Borce Ristevski had maintained his wife disappeared after going for a walk.

Borce Ristevski had maintained his wife disappeared after going for a walk. Photo: ABC News

Borce Ristevski has been ordered to stand trial charged with murdering his wife Karen in the couple’s Melbourne home.

Ristevski, 54, allegedly killed his dress shop-owner wife, 47, at their Avondale Heights home on June 29, 2016 before dumping her body in bushland.

A high-profile committal hearing in Melbourne Magistrates Court ended on Thursday with magistrate Suzanne Cameron finding there was enough evidence to send Ristevski to trial charged with murder.

“I must take the prosecution case at its highest,” Ms Cameron said.

“Given the nature, extent and duration of the post-offence conduct, I’m of the view that it would be open to a jury to find that Mr Ristevski caused the death of Karen Ristevski and had murderous intent,” she said.

Ristevski has always maintained his innocence, and on Thursday re-entered a plea of not guilty.

Dozens of witnesses testified during the committal hearing, including the couple’s daughter Sarah Ristevski, who said her father was “never” aggressive towards her mother.

The court heard Ms Ristevski’s fashion store Bella Bleu was struggling financially at the time she vanished and she and her husband would occasionally argue over money.

After his wife vanished, Ristevski claimed she had gone for a walk to clear her mind and never returned.

Eight months later, Ms Ristevski’s skeletal remains were found between two logs at Macedon Regional Park by two horticulturalists who had noticed a strange smell.

Ristevski, who was a pallbearer at his wife’s funeral, was later charged with murder after a police investigation that involved phone taps, listening devices and CCTV footage analysis.

It was alleged he took Ms Ristevski’s Mercedes-Benz roadster on the day she was killed to dispose of her body in bushland and conceal it with sticks and leaves.

“The prosecution rely on a significant number of actions, utterances and omissions by the accused, including amongst other things the concealment of her death, the disposal of her body, the deactivation of mobile phones,” Ms Cameron said.

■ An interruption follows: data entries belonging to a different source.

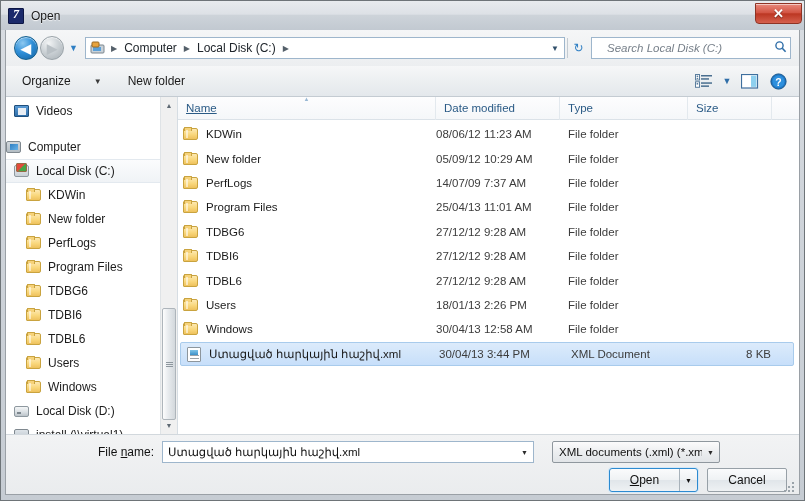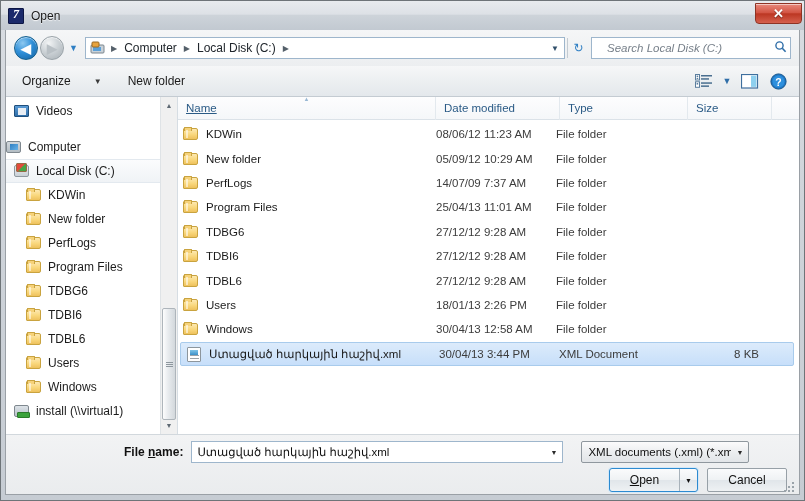"08/06/12 11:23 AM" .fdate { width: 120px -> 132px }
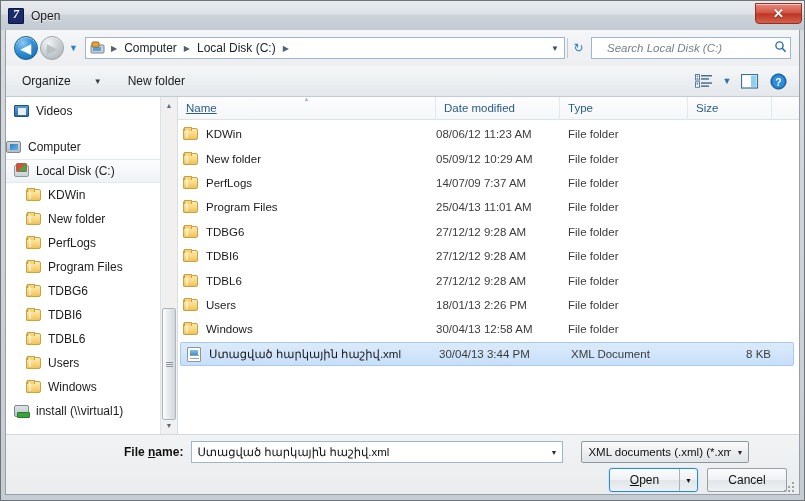"Local Disk (D:)" div.tree-row { html: none -> <div> <span> <span></span> </span> <span>Local Disk (D:)</span> </div> }
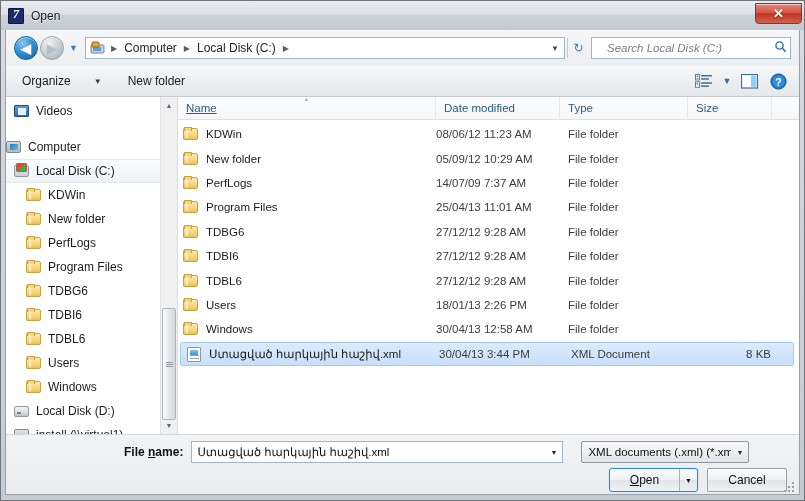"File name:" #fname-label { font-weight: bold -> none; margin-left: 118px -> 92px }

Ristevski’s lawyers had argued that the murder charge should be abandoned and sought a manslaughter trial, saying even if a jury was to find he killed her there was no murderous intent.

Prosecutors alleged Ristevski’s deceitful actions in hiding the body and lying to family were not those of a man who accidentally killed his wife.

They said these alleged post-killing actions gave rise to the required murderous intent.

Ristevski will face a directions hearing in the Supreme Court on August 6.